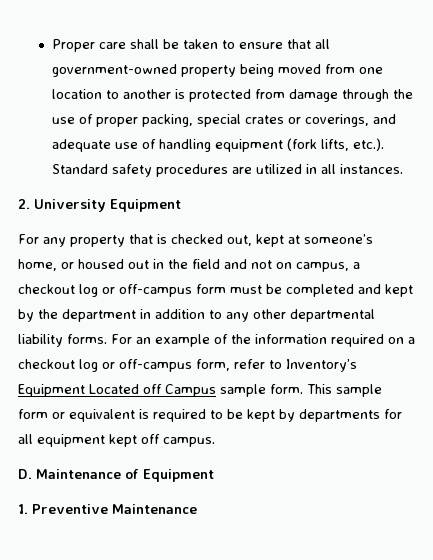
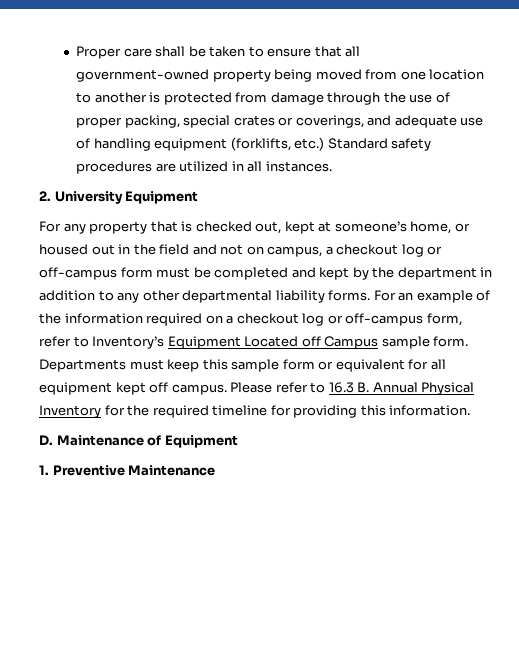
- Proper care shall be taken to ensure that all government-owned property being moved from one location to another is protected from damage through the use of proper packing, special crates or coverings, and adequate use of handling equipment (fork lifts, etc.). Standard safety procedures are utilized in all instances.
+ Proper care shall be taken to ensure that all government-owned property being moved from one location to another is protected from damage through the use of proper packing, special crates or coverings, and adequate use of handling equipment (forklifts, etc.) Standard safety procedures are utilized in all instances.
- This sample form or equivalent is required to be kept by departments for all equipment kept off campus.
+ Departments must keep this sample form or equivalent for all equipment kept off campus. Please refer to 16.3 B. Annual Physical Inventory for the required timeline for providing this information.

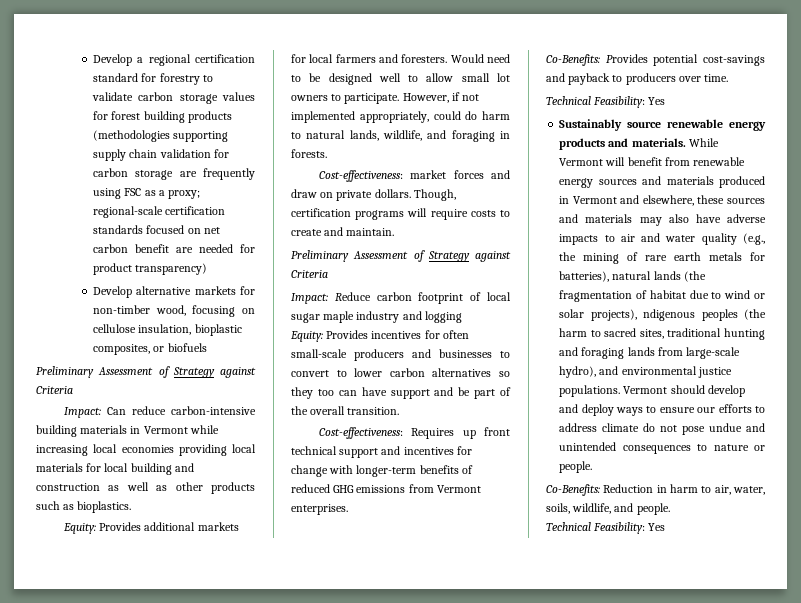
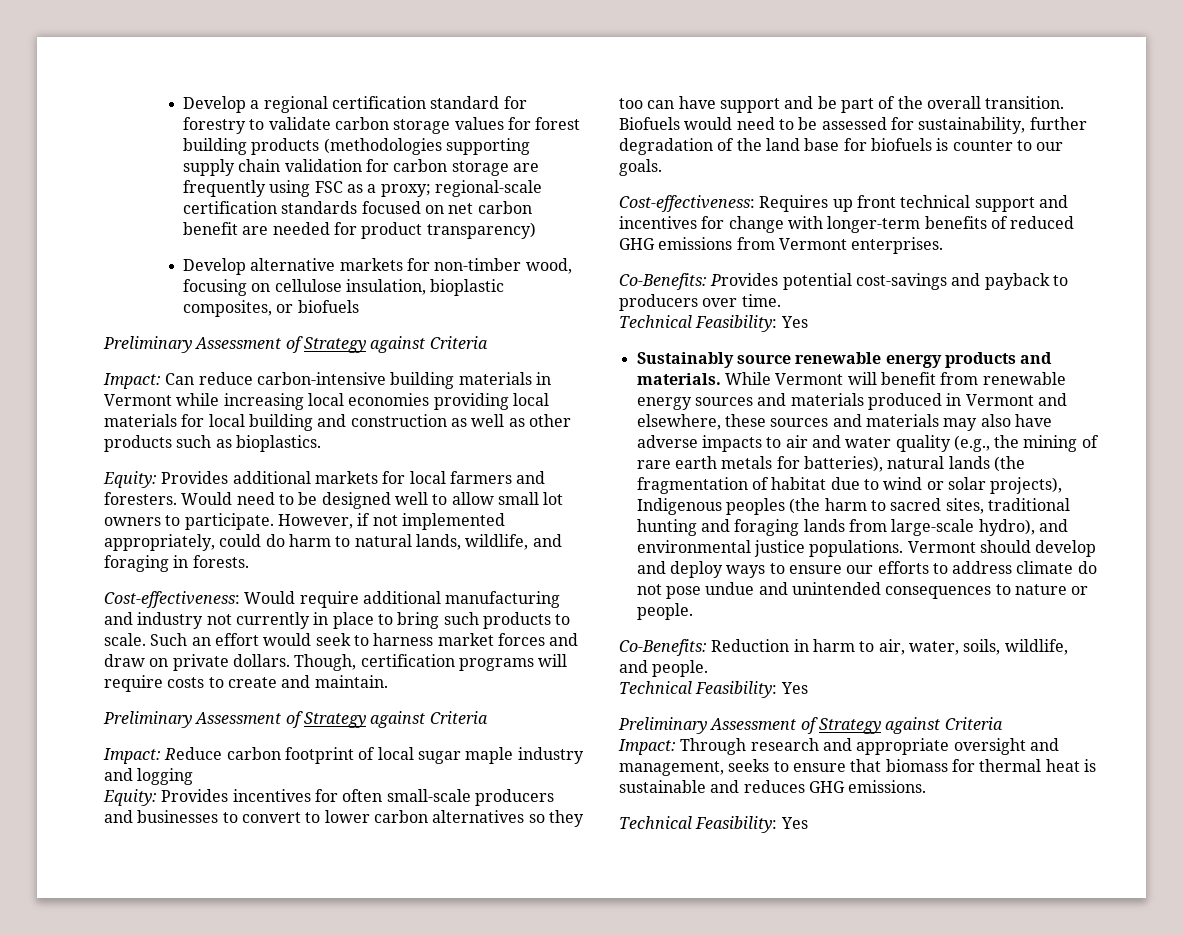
- Cost-effectiveness: market forces and draw on private dollars.
+ Cost-effectiveness: Would require additional manufacturing and industry not currently in place to bring such products to scale. Such an effort would seek to harness market forces and draw on private dollars.
+ Biofuels would need to be assessed for sustainability, further degradation of the land base for biofuels is counter to our goals.
- While Vermont will benefit from renewable energy sources and materials produced in Vermont and elsewhere, these sources and materials may also have adverse impacts to air and water quality (e.g., the mining of rare earth metals for batteries), natural lands (the fragmentation of habitat due to wind or solar projects), ndigenous peoples (the harm to sacred sites, traditional hunting and foraging lands from large-scale hydro), and environmental justice populations.
+ While Vermont will benefit from renewable energy sources and materials produced in Vermont and elsewhere, these sources and materials may also have adverse impacts to air and water quality (e.g., the mining of rare earth metals for batteries), natural lands (the fragmentation of habitat due to wind or solar projects), Indigenous peoples (the harm to sacred sites, traditional hunting and foraging lands from large-scale hydro), and environmental justice populations.
  Co-Benefits: Reduction in harm to air, water, soils, wildlife, and people.
+ Technical Feasibility: Yes
+ Preliminary Assessment of Strategy against Criteria
+ Impact: Through research and appropriate oversight and management, seeks to ensure that biomass for thermal heat is sustainable and reduces GHG emissions.

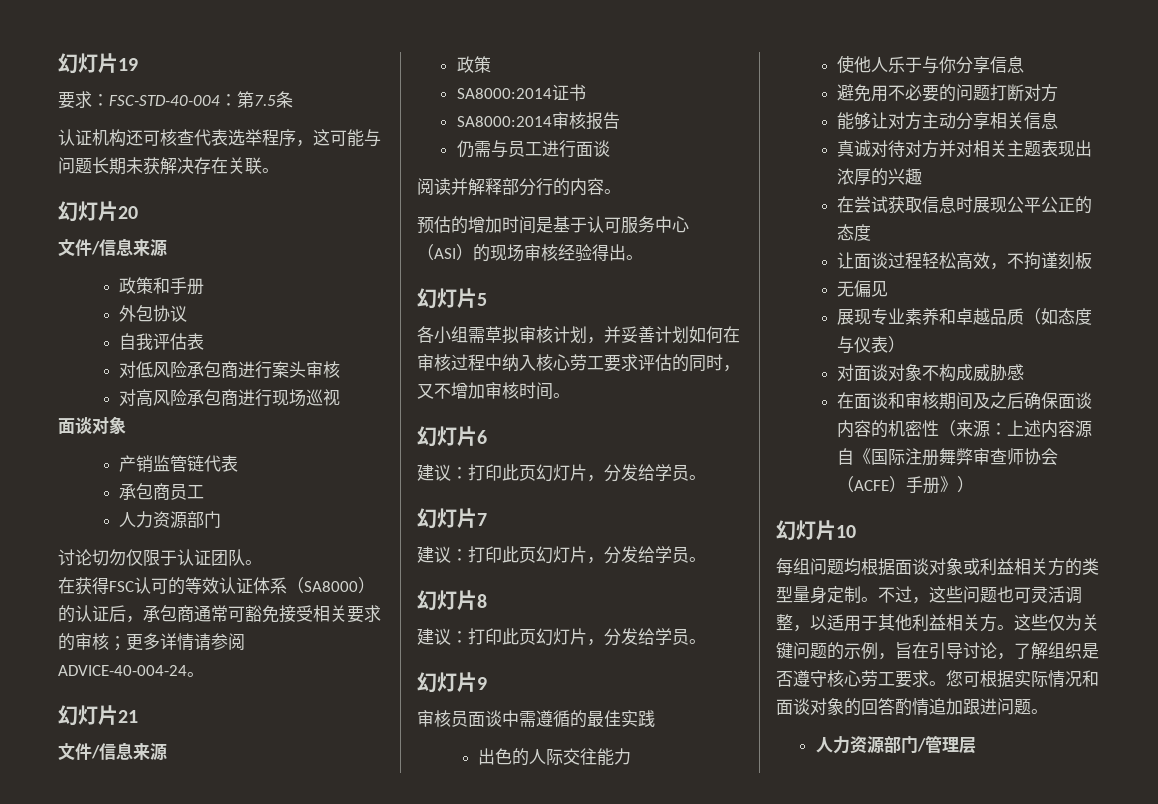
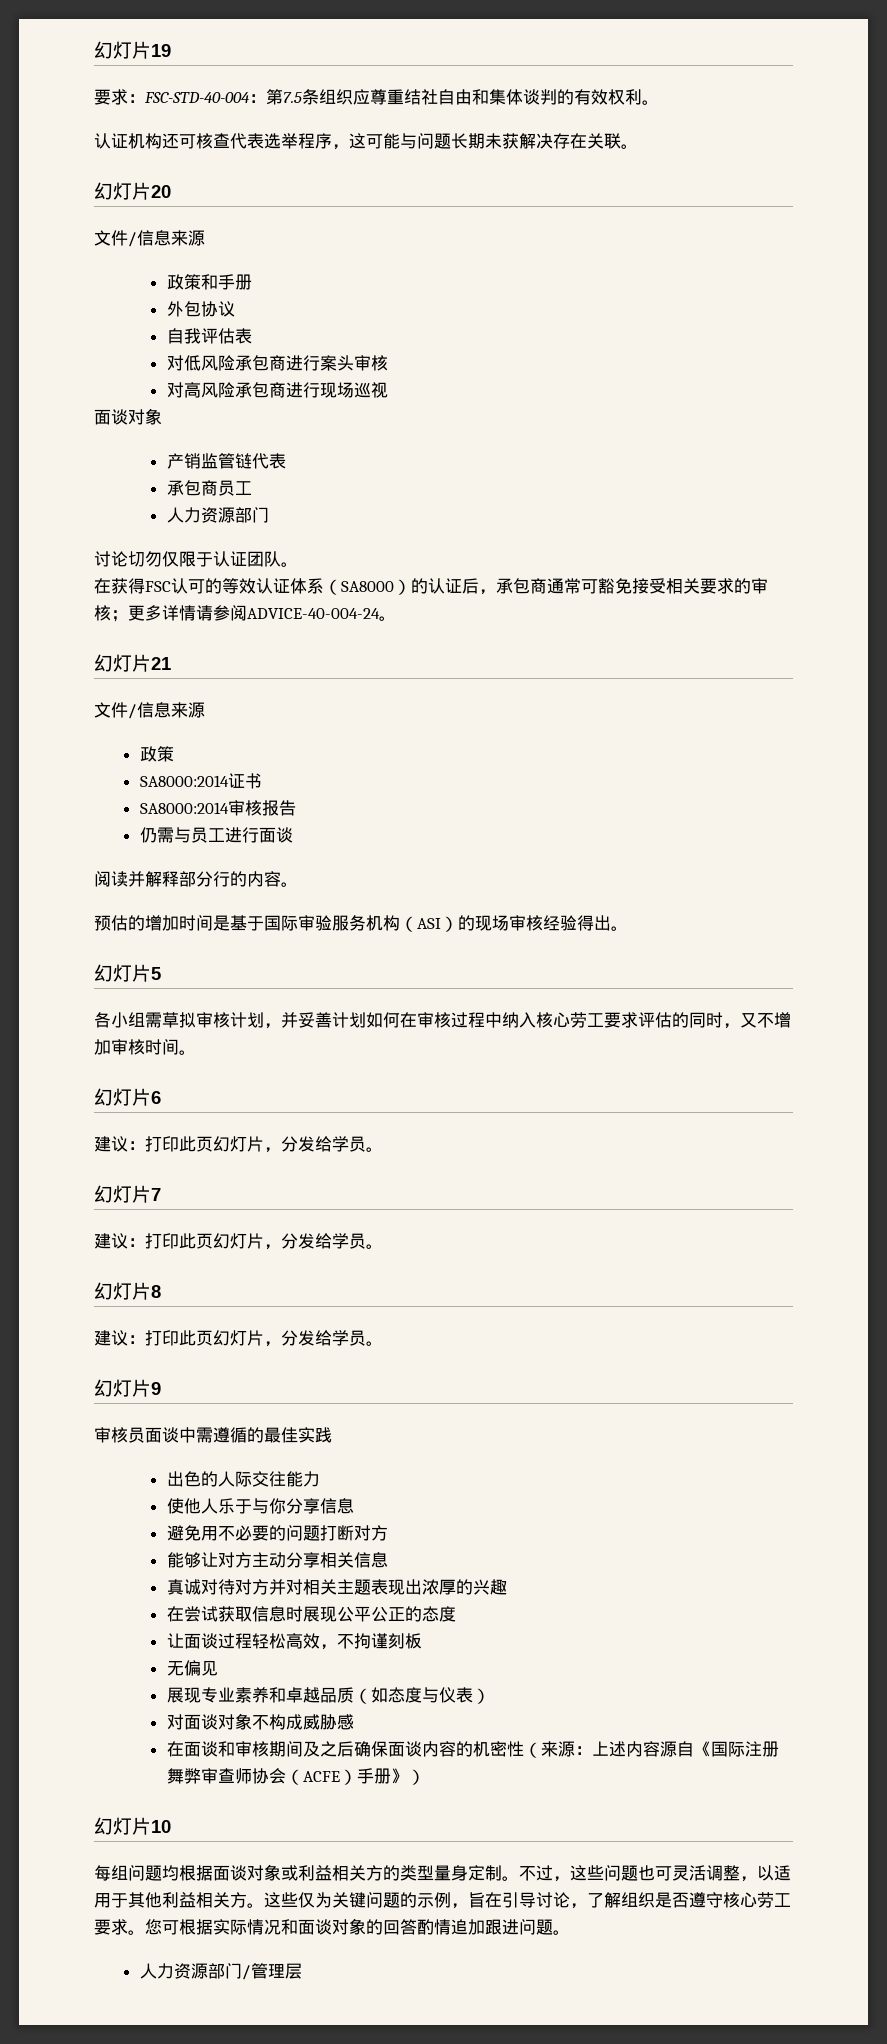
- 要求：FSC-STD-40-004：第7.5条
+ 要求：FSC-STD-40-004：第7.5条组织应尊重结社自由和集体谈判的有效权利。
- 预估的增加时间是基于认可服务中心（ASI）的现场审核经验得出。
+ 预估的增加时间是基于国际审验服务机构（ASI）的现场审核经验得出。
• • • •
Return every line from the records above that holds the word "Cost".

- Cost-effectiveness: market forces and draw on private dollars.
+ Cost-effectiveness: Would require additional manufacturing and industry not currently in place to bring such products to scale. Such an effort would seek to harness market forces and draw on private dollars.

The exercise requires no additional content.